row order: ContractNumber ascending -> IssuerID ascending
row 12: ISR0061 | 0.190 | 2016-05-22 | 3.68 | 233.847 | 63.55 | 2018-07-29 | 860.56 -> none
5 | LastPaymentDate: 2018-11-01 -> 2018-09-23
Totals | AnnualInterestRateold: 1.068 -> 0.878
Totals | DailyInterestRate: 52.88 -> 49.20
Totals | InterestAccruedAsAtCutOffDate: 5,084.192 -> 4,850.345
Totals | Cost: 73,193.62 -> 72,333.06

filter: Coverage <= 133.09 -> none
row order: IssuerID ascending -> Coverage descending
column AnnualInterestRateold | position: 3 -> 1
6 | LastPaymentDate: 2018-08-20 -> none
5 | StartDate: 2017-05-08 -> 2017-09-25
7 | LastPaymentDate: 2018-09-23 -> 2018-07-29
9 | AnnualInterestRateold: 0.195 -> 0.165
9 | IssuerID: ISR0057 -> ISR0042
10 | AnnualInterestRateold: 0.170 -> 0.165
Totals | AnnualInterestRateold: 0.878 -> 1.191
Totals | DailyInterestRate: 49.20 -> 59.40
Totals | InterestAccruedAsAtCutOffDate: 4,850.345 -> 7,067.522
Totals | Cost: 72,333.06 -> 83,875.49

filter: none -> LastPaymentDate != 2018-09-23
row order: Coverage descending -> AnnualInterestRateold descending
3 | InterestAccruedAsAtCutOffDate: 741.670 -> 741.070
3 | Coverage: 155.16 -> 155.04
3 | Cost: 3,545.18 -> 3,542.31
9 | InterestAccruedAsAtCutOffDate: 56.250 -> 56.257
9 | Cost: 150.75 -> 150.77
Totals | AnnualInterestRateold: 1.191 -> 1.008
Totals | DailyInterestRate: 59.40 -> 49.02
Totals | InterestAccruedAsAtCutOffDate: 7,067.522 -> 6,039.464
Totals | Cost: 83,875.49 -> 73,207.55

→ **Task item**: Could you report all lines of the listing that hold "order"?

→ **Finished task**:
row order: ContractNumber ascending -> IssuerID ascending
row order: IssuerID ascending -> Coverage descending
row order: Coverage descending -> AnnualInterestRateold descending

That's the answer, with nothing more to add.